### WHAT TO PRODUCE
Across the material below, how many lines hold the word "text"? Only the number should be given.
** RECORDS FOR PROCESSING follows **
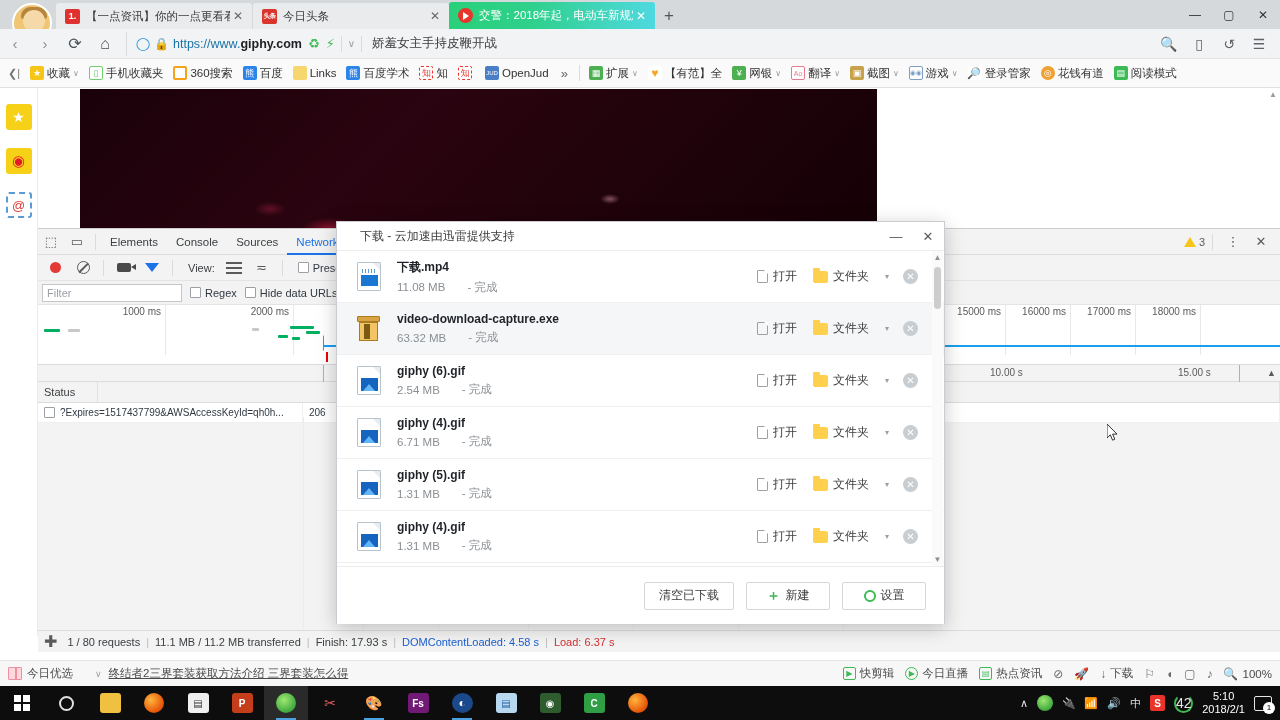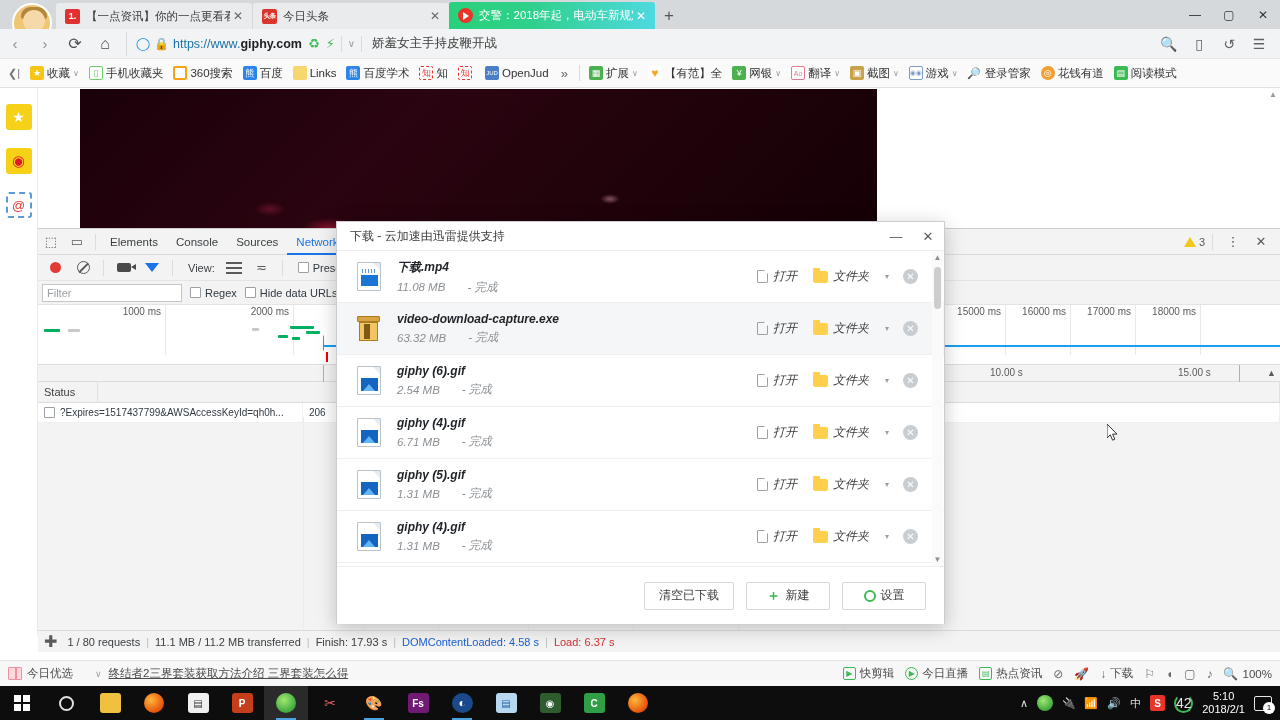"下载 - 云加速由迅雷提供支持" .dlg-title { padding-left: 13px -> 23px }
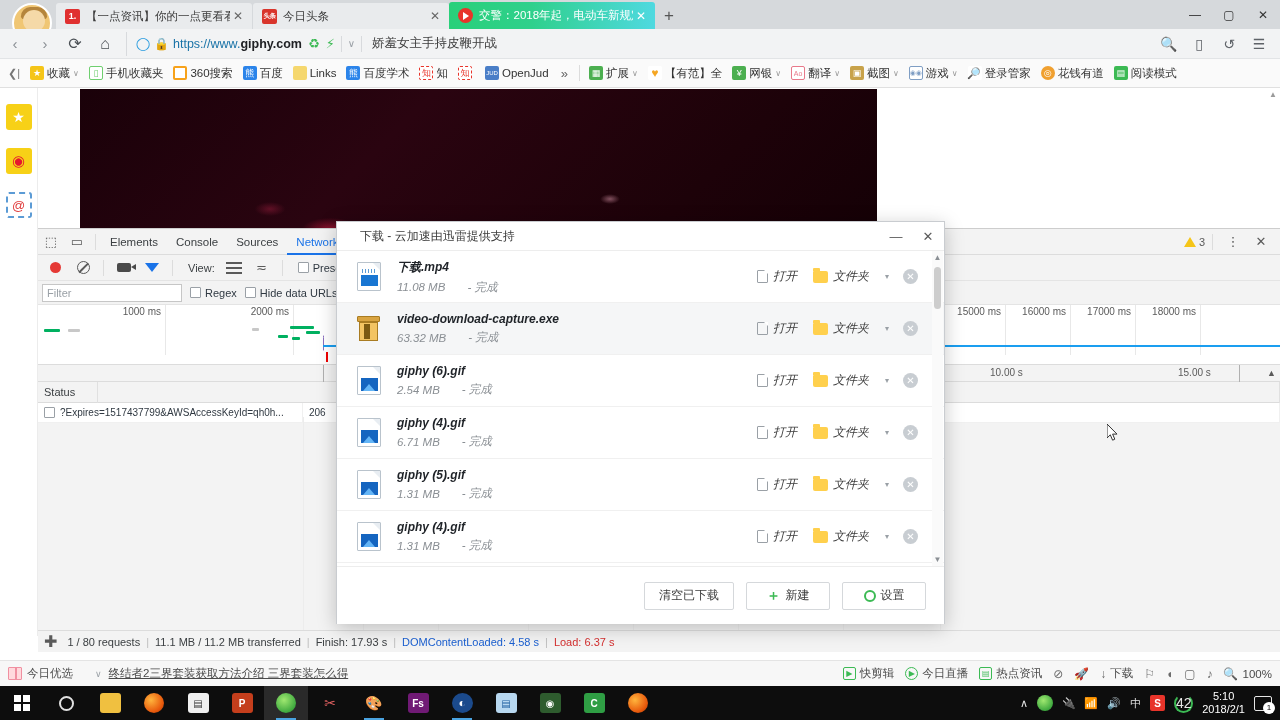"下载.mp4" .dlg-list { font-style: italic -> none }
** End of RECORDS FOR PROCESSING **
** RECORDS FOR PROCESSING follows **
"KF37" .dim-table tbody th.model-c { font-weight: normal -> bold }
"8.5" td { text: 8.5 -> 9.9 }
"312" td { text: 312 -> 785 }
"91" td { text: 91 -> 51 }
** End of RECORDS FOR PROCESSING **
### RESPONSE TO THE EXERCISE
3